The incorrect deductions were discovered through a remediation exercise undertaken by Standard Life in October 2018, which subsequently wrote to Mrs D regarding the error on 18 June 2019 to confirm that a total of £618 had been incorrectly deducted and that it would be paying this amount into her Fidelity SIPP along with interest of £26.06, making this repayment in June 2019.

However, on 27 June 2019, Mrs D raised a complaint with Standard Life, alleging that interest of £26.06 was not sufficient redress, as her Fidelity SIPP had often achieved double digit investment returns since the transfer.

Standard Life acknowledged the complaint on 15 July 2019 to confirm that it was working with Fidelity to assess this matter, and on 25 July 2019, Fidelity also sent a holding letter to Mrs D.

On 31 July 2019 Standard Life also confirmed that it had referred the complaint to Fidelity, and on 6 August 2019, Fidelity wrote to Mrs D confirming that it had forwarded her complaint to Standard Life, so that Standard Life could comment on the error it had made.

At this time, Fidelity also noted that Standard Life had paid interest calculated using the base rate at the time for the period in question, which was 1 per cent, agreeing that this was an appropriate way to calculate redress where investment returns were not otherwise known.

Despite this, Fidelity confirmed that Standard Life would consider paying further redress if Mrs D were to provide evidence of a more accurate investment return, in addition to an offer of £100 for any trouble and upset caused.

However, Mrs D did not accept the offer and escalated her complaint to the ombudsman.

A TPO adjudicator concluded that there was "no dispute that maladministration had occurred" and directed the firms to calculate the investment loss, although an award for non-financial loss was not found to be warranted.

Mrs D did not accept the adjudicator opinion, however, with the case then escalated to The Pensions Ombudsman, Anthony Arter.
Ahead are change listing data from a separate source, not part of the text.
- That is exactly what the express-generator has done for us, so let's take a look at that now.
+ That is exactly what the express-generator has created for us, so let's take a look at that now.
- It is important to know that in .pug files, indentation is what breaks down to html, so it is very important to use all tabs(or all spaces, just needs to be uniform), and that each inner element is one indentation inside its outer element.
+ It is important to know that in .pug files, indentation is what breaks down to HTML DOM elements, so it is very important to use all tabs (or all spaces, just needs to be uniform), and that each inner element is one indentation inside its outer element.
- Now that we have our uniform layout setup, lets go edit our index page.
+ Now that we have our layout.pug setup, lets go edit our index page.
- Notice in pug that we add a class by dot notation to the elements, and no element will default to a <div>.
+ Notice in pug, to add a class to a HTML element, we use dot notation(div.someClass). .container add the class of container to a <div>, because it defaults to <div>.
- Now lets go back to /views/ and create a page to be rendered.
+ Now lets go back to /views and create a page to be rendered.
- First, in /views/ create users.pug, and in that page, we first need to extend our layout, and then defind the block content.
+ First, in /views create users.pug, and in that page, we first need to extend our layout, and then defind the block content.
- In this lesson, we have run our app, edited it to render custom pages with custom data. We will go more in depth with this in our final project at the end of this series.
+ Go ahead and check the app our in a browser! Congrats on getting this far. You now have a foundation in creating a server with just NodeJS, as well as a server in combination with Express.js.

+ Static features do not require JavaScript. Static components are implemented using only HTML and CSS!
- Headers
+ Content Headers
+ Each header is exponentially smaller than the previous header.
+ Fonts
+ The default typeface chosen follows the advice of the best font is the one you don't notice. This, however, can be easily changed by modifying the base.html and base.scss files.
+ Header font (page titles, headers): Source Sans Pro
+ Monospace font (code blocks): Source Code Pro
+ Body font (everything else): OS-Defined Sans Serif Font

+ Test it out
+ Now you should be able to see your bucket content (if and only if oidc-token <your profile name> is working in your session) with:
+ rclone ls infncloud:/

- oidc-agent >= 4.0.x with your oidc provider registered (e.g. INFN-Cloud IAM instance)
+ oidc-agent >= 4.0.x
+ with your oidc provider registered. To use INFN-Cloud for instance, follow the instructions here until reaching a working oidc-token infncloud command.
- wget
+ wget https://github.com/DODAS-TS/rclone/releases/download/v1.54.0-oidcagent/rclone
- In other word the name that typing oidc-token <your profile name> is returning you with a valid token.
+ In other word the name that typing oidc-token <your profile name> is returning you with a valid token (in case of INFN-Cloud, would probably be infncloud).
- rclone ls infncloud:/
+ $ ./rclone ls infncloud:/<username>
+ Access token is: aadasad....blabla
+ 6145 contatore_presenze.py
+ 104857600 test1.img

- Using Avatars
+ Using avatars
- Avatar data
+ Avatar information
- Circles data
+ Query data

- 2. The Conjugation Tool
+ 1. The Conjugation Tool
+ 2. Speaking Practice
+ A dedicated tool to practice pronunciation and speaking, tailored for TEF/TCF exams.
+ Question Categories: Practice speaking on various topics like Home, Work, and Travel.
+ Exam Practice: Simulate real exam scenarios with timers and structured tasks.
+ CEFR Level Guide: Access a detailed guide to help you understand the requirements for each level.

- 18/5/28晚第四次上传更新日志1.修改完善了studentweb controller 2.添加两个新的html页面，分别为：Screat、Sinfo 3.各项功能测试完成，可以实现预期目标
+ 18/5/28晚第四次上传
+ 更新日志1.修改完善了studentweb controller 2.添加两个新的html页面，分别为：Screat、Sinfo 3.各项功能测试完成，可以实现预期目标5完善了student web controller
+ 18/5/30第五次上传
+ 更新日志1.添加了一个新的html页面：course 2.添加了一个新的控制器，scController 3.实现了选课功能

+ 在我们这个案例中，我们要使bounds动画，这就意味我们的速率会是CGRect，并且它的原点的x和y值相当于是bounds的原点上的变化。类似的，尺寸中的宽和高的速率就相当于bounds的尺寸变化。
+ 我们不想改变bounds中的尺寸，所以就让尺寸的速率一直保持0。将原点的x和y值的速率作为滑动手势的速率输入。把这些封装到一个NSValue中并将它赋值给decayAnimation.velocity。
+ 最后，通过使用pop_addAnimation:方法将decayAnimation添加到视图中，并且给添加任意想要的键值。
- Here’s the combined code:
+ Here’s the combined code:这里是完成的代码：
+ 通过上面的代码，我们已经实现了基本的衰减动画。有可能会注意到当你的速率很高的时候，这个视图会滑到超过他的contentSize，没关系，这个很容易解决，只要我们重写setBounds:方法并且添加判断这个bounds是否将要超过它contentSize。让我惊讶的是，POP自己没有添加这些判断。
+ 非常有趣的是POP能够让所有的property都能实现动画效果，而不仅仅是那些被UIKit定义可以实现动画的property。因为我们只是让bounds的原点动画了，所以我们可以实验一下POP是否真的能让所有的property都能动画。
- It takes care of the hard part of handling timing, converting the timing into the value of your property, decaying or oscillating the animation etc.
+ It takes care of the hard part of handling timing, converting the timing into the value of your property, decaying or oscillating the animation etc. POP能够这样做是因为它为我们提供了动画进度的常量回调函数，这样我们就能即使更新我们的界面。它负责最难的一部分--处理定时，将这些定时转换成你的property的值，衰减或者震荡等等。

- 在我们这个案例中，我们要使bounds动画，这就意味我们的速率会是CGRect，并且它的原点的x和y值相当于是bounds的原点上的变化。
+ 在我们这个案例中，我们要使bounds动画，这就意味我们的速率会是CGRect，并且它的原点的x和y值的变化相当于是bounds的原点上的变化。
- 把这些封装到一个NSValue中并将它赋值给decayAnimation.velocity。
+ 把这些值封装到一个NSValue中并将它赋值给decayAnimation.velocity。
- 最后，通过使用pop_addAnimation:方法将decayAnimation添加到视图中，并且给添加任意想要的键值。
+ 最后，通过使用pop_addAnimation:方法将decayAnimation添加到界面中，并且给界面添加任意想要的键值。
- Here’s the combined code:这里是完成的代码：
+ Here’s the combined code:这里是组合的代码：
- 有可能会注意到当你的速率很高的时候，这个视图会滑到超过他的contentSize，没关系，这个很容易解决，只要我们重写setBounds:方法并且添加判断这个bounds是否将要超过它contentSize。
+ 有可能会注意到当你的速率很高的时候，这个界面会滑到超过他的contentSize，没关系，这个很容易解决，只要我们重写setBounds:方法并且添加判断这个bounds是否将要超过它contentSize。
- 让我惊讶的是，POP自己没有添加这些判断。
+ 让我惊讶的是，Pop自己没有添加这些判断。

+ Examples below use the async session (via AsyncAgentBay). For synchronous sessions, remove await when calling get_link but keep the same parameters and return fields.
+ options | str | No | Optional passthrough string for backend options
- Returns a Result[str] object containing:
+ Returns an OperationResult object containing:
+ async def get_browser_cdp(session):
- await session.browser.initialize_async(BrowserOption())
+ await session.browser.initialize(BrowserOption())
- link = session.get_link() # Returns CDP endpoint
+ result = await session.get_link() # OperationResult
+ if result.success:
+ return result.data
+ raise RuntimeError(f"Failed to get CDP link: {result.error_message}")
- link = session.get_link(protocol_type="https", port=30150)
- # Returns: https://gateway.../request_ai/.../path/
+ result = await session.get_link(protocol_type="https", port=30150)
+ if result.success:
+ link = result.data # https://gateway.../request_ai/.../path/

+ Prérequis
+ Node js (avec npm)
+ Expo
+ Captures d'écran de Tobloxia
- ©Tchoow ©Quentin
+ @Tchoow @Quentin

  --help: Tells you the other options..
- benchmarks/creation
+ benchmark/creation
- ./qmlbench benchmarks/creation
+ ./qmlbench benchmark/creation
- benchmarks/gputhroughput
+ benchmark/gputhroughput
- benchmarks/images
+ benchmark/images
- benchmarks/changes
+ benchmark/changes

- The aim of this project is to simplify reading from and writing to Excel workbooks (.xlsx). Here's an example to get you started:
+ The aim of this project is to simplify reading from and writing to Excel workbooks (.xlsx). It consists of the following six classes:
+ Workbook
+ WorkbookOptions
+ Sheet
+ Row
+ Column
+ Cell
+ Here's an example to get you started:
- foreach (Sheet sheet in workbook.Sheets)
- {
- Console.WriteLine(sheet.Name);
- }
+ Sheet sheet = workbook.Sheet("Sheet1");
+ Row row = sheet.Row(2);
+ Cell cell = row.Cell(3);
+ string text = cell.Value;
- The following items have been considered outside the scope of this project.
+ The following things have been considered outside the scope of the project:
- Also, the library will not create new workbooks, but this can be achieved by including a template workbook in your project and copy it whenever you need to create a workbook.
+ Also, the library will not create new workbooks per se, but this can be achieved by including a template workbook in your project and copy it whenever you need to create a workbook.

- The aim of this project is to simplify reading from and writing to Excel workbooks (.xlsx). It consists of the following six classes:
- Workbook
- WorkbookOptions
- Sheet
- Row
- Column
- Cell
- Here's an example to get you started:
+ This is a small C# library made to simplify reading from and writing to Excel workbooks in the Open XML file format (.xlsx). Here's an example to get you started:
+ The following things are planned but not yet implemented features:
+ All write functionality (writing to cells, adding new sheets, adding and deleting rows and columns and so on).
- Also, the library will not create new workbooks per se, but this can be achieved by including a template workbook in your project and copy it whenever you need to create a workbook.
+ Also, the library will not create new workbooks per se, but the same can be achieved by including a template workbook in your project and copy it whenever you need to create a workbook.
In contrast, both Standard Life and Fidelity accepted the adjudicator's decision, with Fidelity agreeing to calculate the additional growth Mrs D’s Fidelity SIPP would have achieved if an additional £618 had been transferred and invested, which the ombudsman agreed with.

“It is unfortunate that Standard Life and Fidelity did not offer to calculate investment performance loss for Mrs D earlier,” he stated. “However, I do not agree that this has caused her six years of stress.”

Indeed, Arter stated that whilst Fidelity and Standard Life could have settled the matter more quickly, they did respond to her complaint within a reasonable time frame, also suggesting that Mrs D could have been more proactive if she was experiencing significant distress.

“For example, she could have sent Standard Life the information it had offered to review when it originally responded to her complaint,” he stated. “Mrs D told Standard Life that she had achieved a high return from her Fidelity SIPP since the transfer, but she did not provide any evidence to Standard Life in support of this statement.

Considering this, Arter agreed that the minimum award for non-financial loss was not warranted, and as such, suggested that Mrs D should approach Fidelity directly if she now wishes to accept the original £100 offer.